Wageningen, The Netherlands
August 26, 2013
Flowering plants came into being when duplications took place in the genome of their ancestors. Charles Darwin wondered how all those flowering plants were able to conquer the world relatively quickly. DNA research can now provide part of the answer.
DNA duplications gave rise to new functions
Genes that are found in all flowering plants, and in no other organisms, have been compared with each other by a group of German, Belgian and Dutch researchers, including Ruud de Maagd from Wageningen UR Plant Research International. The researchers found large numbers of DNA duplications in the very parts of the genome that are unique to flowering plants. In some cases, so-called tandem duplications of a gene have taken place, resulting in identical pieces of DNA lying alongside each other. In other cases, a piece of a genome has been duplicated in its entirety. The researchers published some of their findings on this in Nature Communications on 19 August 2013.

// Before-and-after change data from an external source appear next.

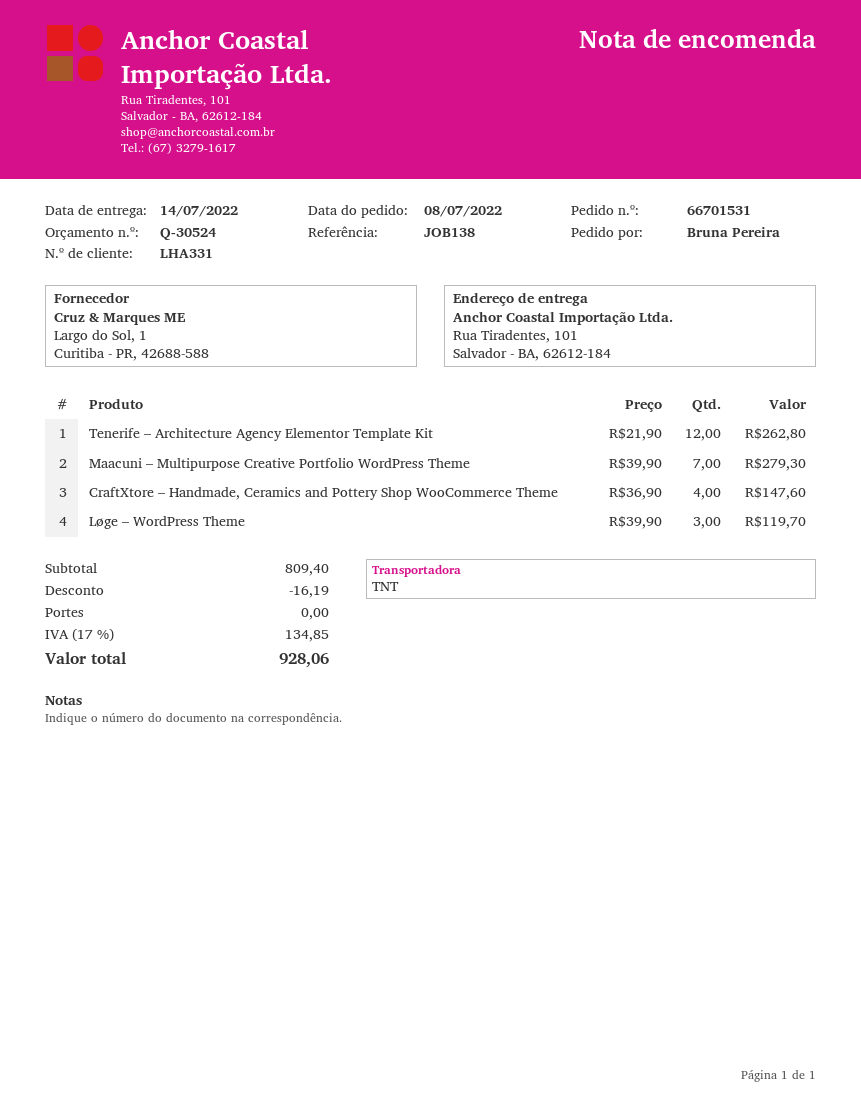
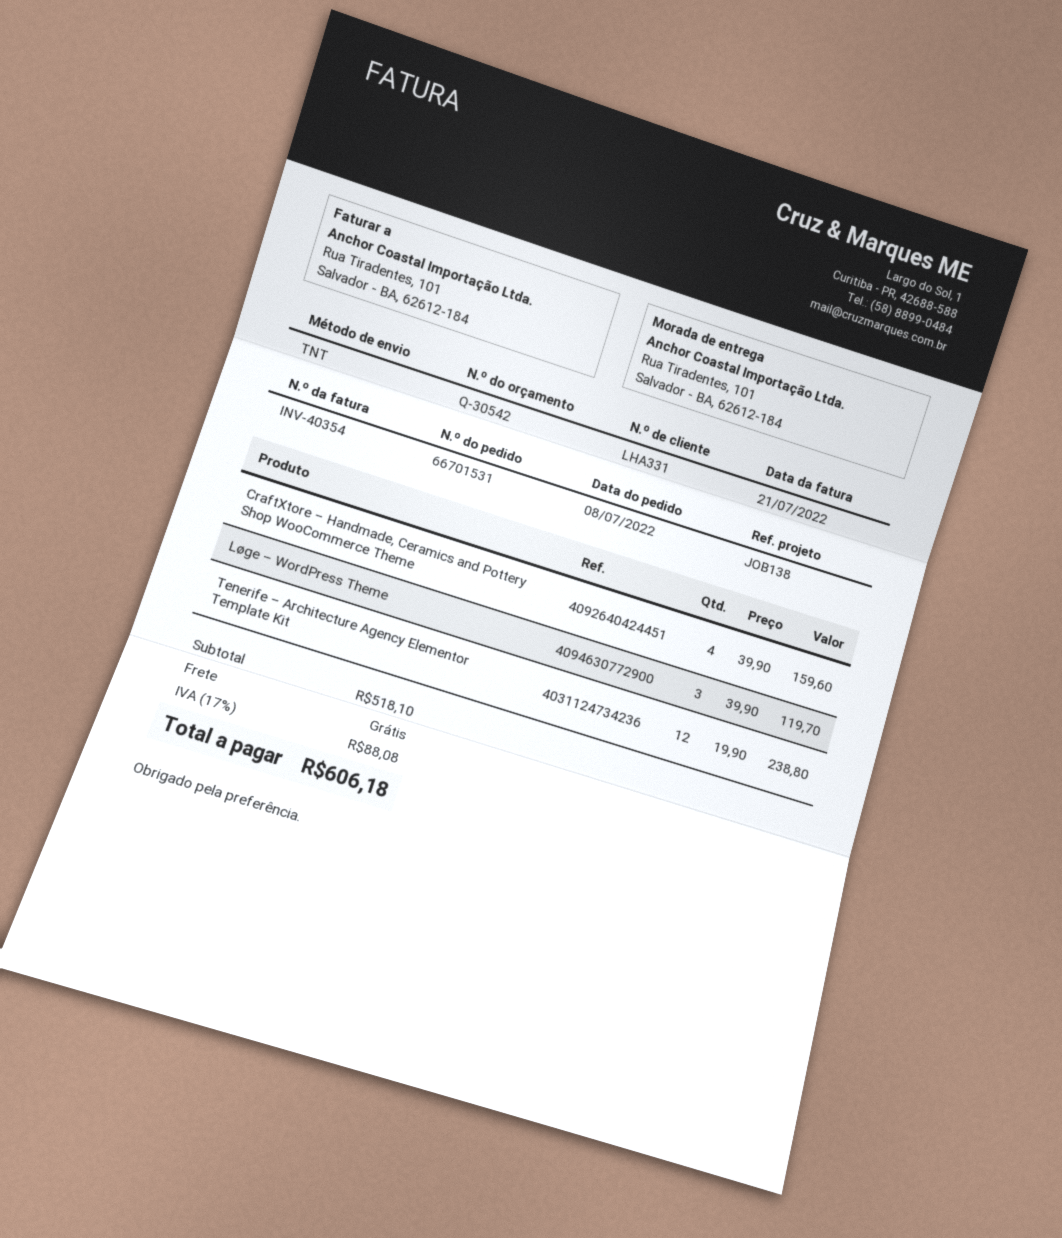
quote number: Q-30524 -> Q-30542
Tenerife – Architecture Agency Elementor Template Kit: 12 x 21.90 = 262.80 -> 12 x 19.90 = 238.80
Maacuni – Multipurpose Creative Portfolio WordPress Theme: 7 x 39.90 = 279.30 -> none
CraftXtore – Handmade, Ceramics and Pottery Shop WooCommerce Theme: 4 x 36.90 = 147.60 -> 4 x 39.90 = 159.60
subtotal: 809.40 -> 518.10
discount: 16.19 -> none
tax: 17% = 134.85 -> 17% = 88.08
total: 928.06 -> 606.18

Flowering plant became dominant
It is not true to say that complete copies can still always be found in the DNA, as surplus DNA often disappears again over the course of evolution. However, remnants may still remain as the copies took on different functions and sometimes developed new functions. The researchers have now been able to make a good case showing that this type of duplication has contributed to the development of a new function in plants: they began producing flowers. This evolution, hundreds of millions of years ago, was so successful that flowering species now dominate the plant kingdom.
Cereals do have vernalisation genes
The position and order of so called MADS-box genes, which switch other genes on and off, appeared to be the same in the DNA of all flowering plants. With this knowledge, the researchers also unravelled another mystery. It is already known that winter cereals first need to go through a cold period before they are able to flower, but the vernalisation gene – the so-called FLC gene, seen in other plants requiring a cold period in order to be able to flower – has not previously been found in winter cereals. However, now that the researchers knew exactly where they had to look, they were able to find genes related to FLC genes. This gave new direction to the study of vernalisation in cereals.
A piece of the evolution puzzle resolved
Ruud De Maagd emphasises that this study resolves only part of the puzzle of flowering plants, as research has only been done into the MADS-box genes (main regulators) found in flowering plants, and many more genes are involved in the formation of floral organs. This study is unable to clarify what the genome of the common ancestor of all flowering plants looked like. In order to gain clues regarding this, the entire genome of many more flowering plants and gymnosperms (coniferous trees and cycads) would have to be compared. That would take a while, as few genomes of gymnosperms are fully known at present.